Miguel Morata, quien se unió a la lucha en los últimos años del franquismo, también comparte su experiencia. A pesar de ser detenido en una manifestación pacífica, su detención fue menos violenta que la de otros, lo que le permitió continuar su activismo. Sin embargo, la represión siempre estuvo presente, y la violencia del régimen era una constante en la vida de quienes se oponían a él.
### La Lucha Universitaria y el Activismo Político
La militancia de estos cuatro activistas se extendió más allá de la represión física. La universidad se convirtió en un espacio de resistencia y organización. Miguel, inspirado por sus mayores, se unió al movimiento estudiantil y se involucró en el Frente Obrero. La represión en las universidades era feroz, y Lucila recuerda cómo la Brigada Político-Social vigilaba cada movimiento. Las asambleas eran un acto de valentía, y las manifestaciones, un campo de batalla donde la policía respondía con violencia.
Antonio Nebot, quien creció en un hogar donde la política era un tema cotidiano, se unió al movimiento comunista y se convirtió en un activista desde joven.
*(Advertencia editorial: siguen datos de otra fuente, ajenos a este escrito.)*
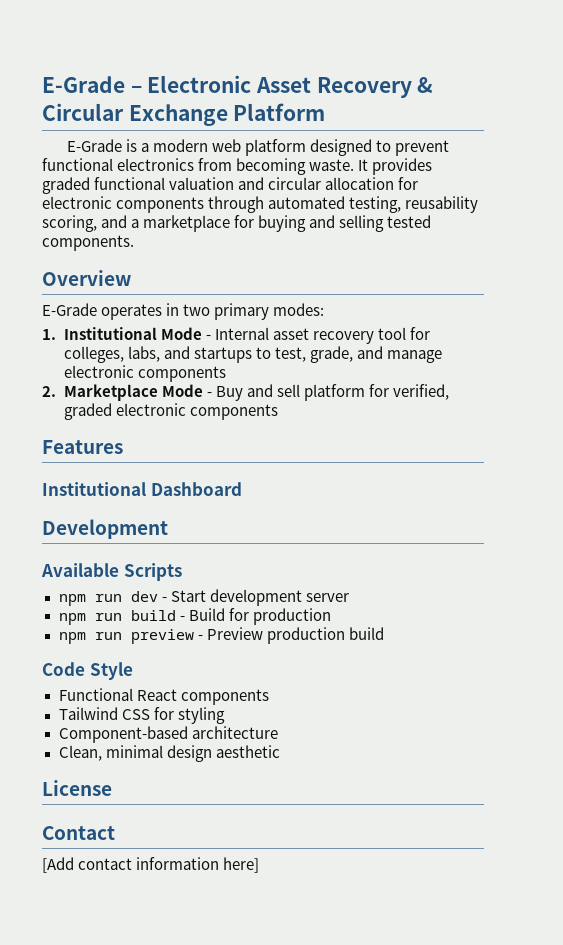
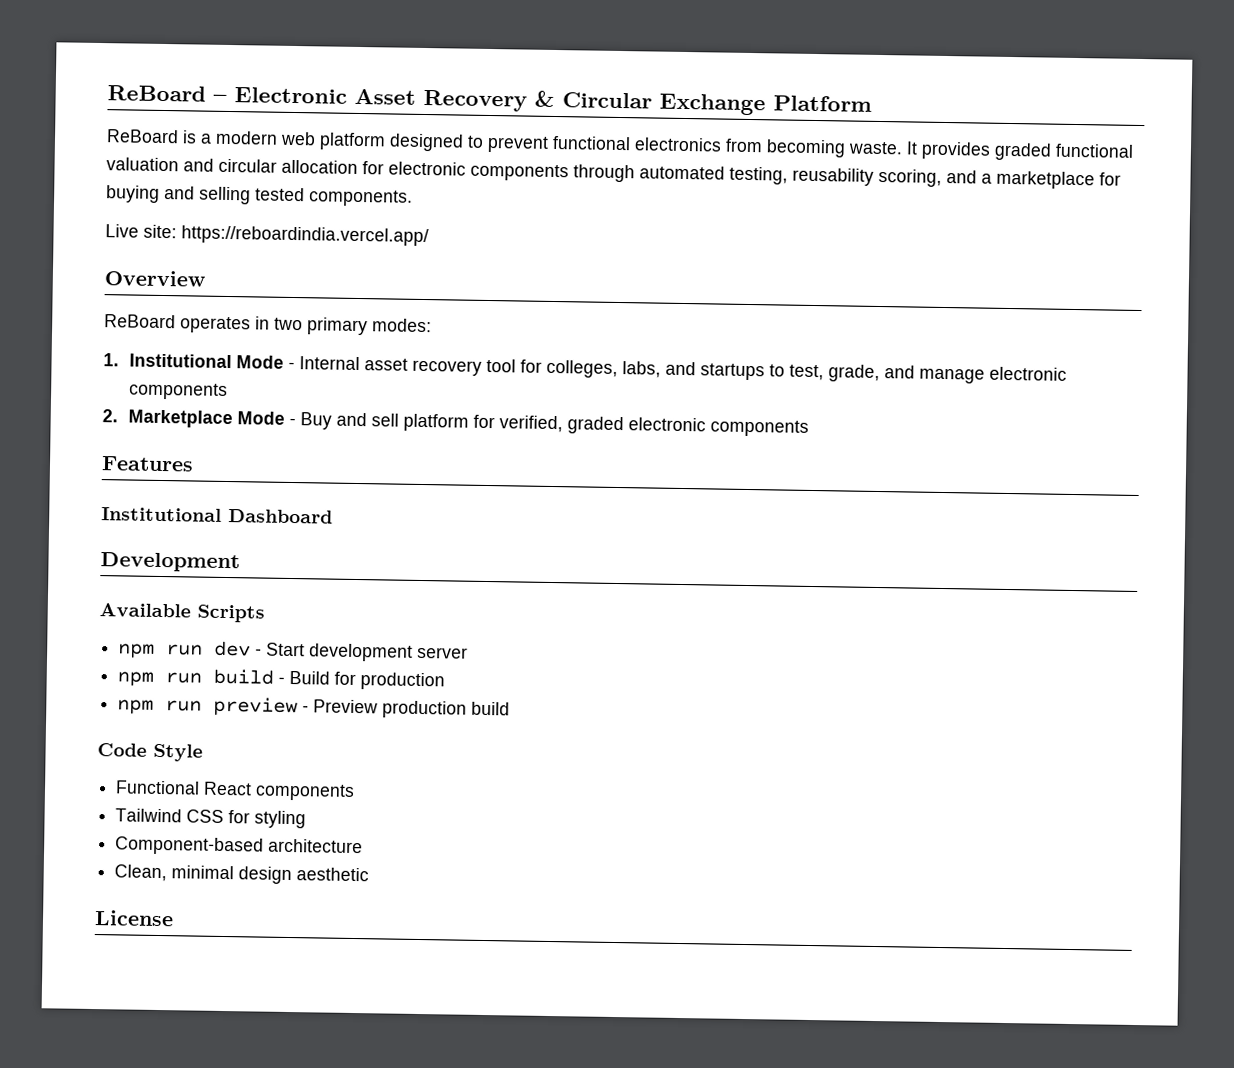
- E-Grade – Electronic Asset Recovery & Circular Exchange Platform
+ ReBoard – Electronic Asset Recovery & Circular Exchange Platform
- E-Grade is a modern web platform designed to prevent functional electronics from becoming waste.
+ ReBoard is a modern web platform designed to prevent functional electronics from becoming waste.
+ Live site: https://reboardindia.vercel.app/
- E-Grade operates in two primary modes:
+ ReBoard operates in two primary modes:
- Contact
- [Add contact information here]

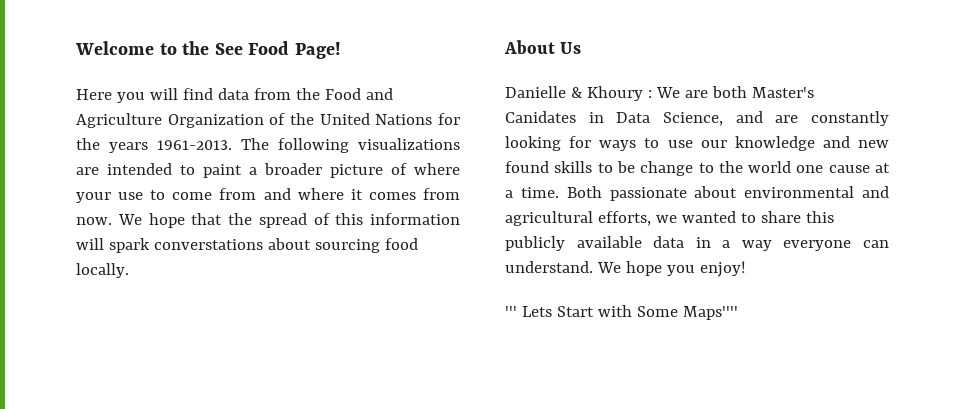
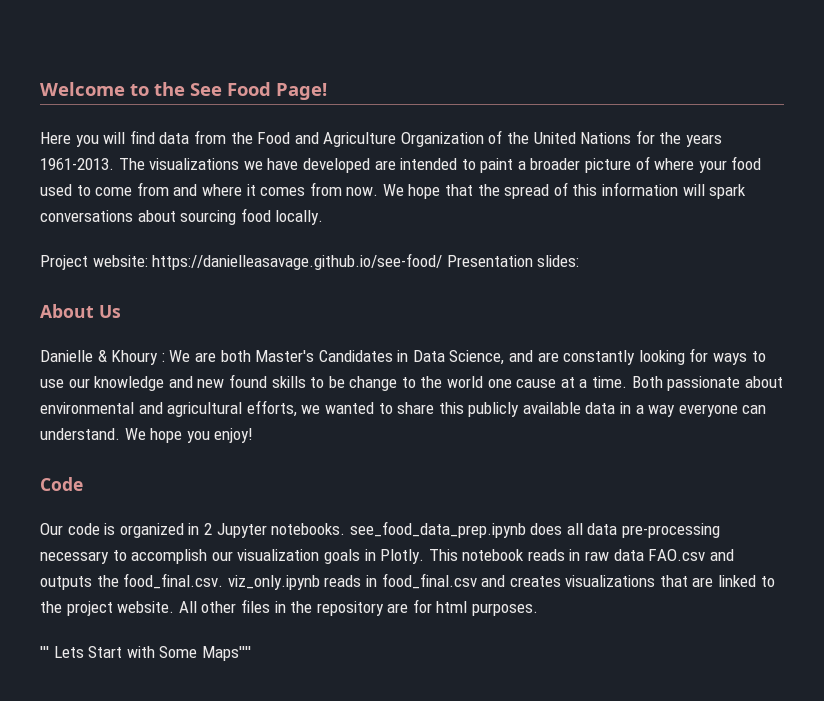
- The following visualizations are intended to paint a broader picture of where your use to come from and where it comes from now.
+ The visualizations we have developed are intended to paint a broader picture of where your food used to come from and where it comes from now.
- We hope that the spread of this information will spark converstations about sourcing food locally.
+ We hope that the spread of this information will spark conversations about sourcing food locally.
+ Project website: https://danielleasavage.github.io/see-food/ Presentation slides:
- Danielle & Khoury : We are both Master's Canidates in Data Science, and are constantly looking for ways to use our knowledge and new found skills to be change to the world one cause at a time.
+ Danielle & Khoury : We are both Master's Candidates in Data Science, and are constantly looking for ways to use our knowledge and new found skills to be change to the world one cause at a time.
+ Code
+ Our code is organized in 2 Jupyter notebooks. see_food_data_prep.ipynb does all data pre-processing necessary to accomplish our visualization goals in Plotly. This notebook reads in raw data FAO.csv and outputs the food_final.csv. viz_only.ipynb reads in food_final.csv and creates visualizations that are linked to the project website. All other files in the repository are for html purposes.

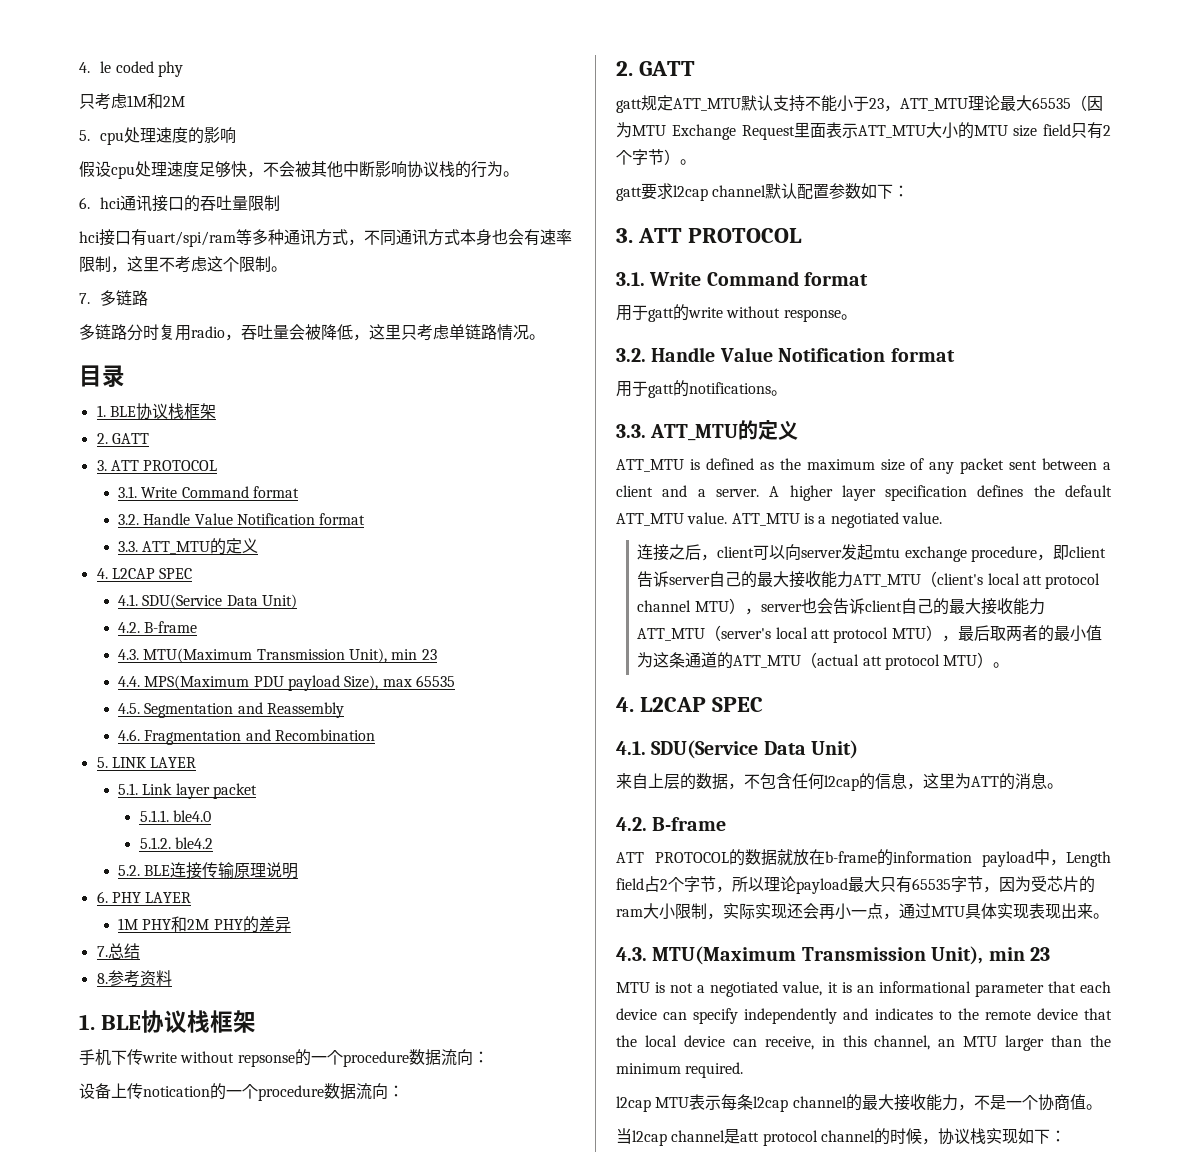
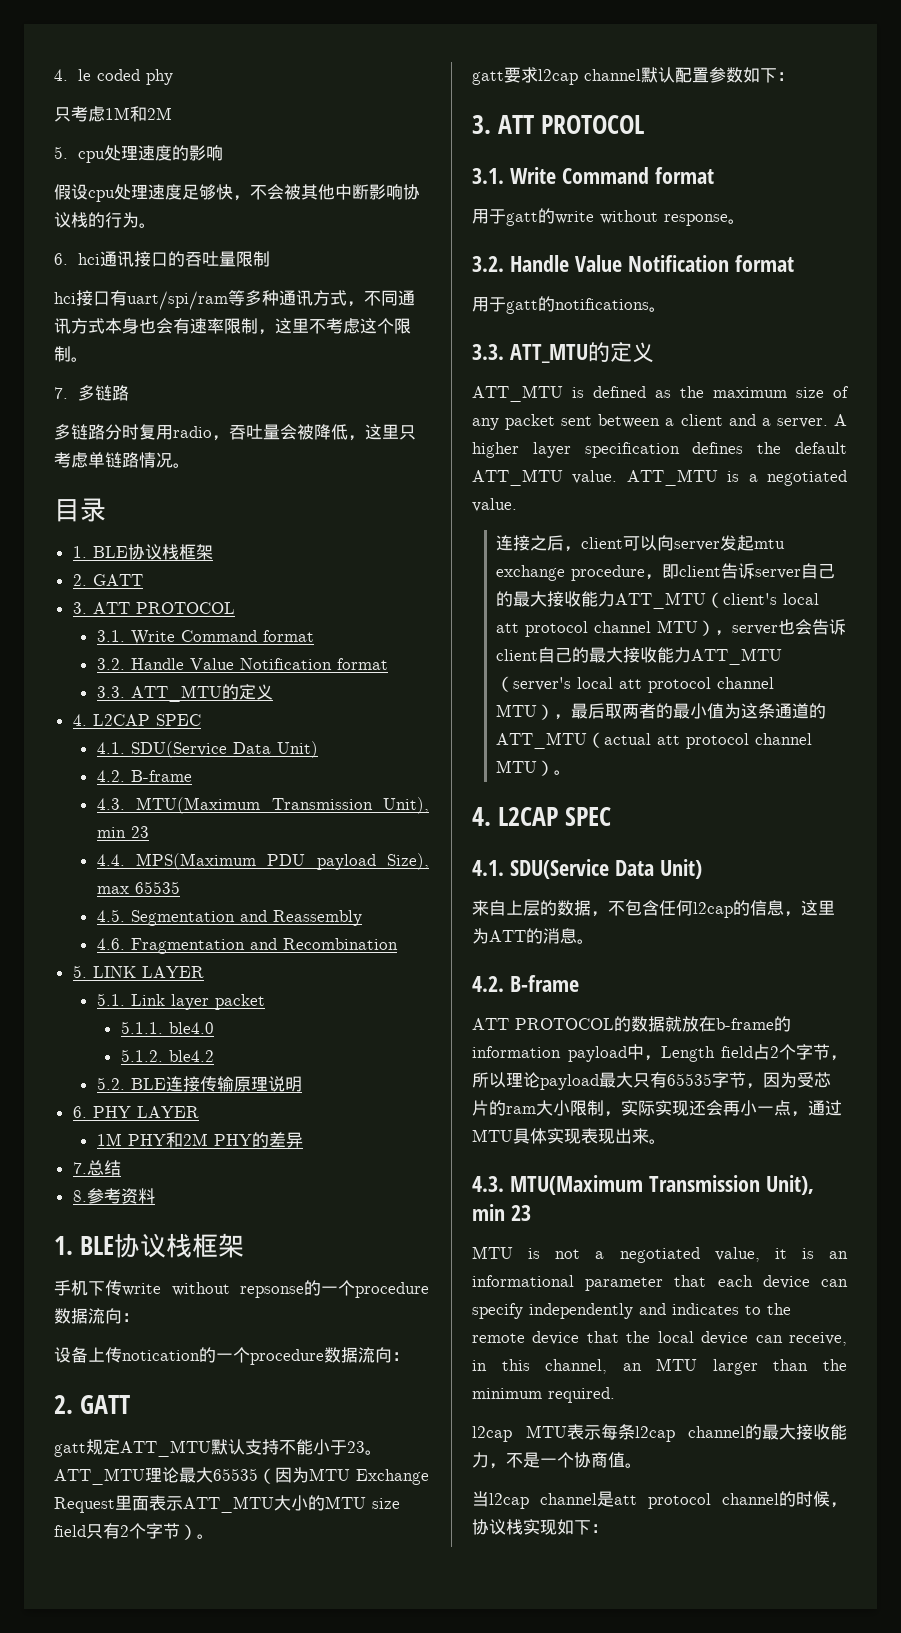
- gatt规定ATT_MTU默认支持不能小于23，ATT_MTU理论最大65535（因为MTU Exchange Request里面表示ATT_MTU大小的MTU size field只有2个字节）。
+ gatt规定ATT_MTU默认支持不能小于23。ATT_MTU理论最大65535（因为MTU Exchange Request里面表示ATT_MTU大小的MTU size field只有2个字节）。
- 连接之后，client可以向server发起mtu exchange procedure，即client告诉server自己的最大接收能力ATT_MTU（client's local att protocol channel MTU），server也会告诉client自己的最大接收能力ATT_MTU（server's local att protocol MTU），最后取两者的最小值为这条通道的ATT_MTU（actual att protocol MTU）。
+ 连接之后，client可以向server发起mtu exchange procedure，即client告诉server自己的最大接收能力ATT_MTU（client's local att protocol channel MTU），server也会告诉client自己的最大接收能力ATT_MTU（server's local att protocol channel MTU），最后取两者的最小值为这条通道的ATT_MTU（actual att protocol channel MTU）。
La represión que vivieron fue brutal, pero también forjó un sentido de comunidad y solidaridad entre los que luchaban por un futuro mejor. La propaganda y la organización fueron herramientas clave en su lucha, y aunque enfrentaron muchos obstáculos, su determinación nunca flaqueó.
A lo largo de los años, estos activistas han enfrentado el estigma de ser llamados «terroristas». Pascual recuerda cómo su propia familia lo acusó de ser parte del problema, cuando en realidad, su lucha era por la libertad y la justicia. La violencia del régimen, argumentan, no solo fue ejercida por ellos, sino que era una respuesta a la opresión que sufrían. La historia de la lucha antifranquista es compleja y llena de matices, y estos cuatro activistas son testigos de una época que no debe ser olvidada.
A medida que comparten sus historias, queda claro que, aunque el franquismo haya terminado, sus ecos aún resuenan en la sociedad española. La lucha por la memoria histórica y la justicia sigue siendo relevante, y estos activistas son un recordatorio de que la resistencia nunca se detiene. Su valentía y compromiso son un legado que inspira a nuevas generaciones a seguir luchando por un mundo más justo y libre.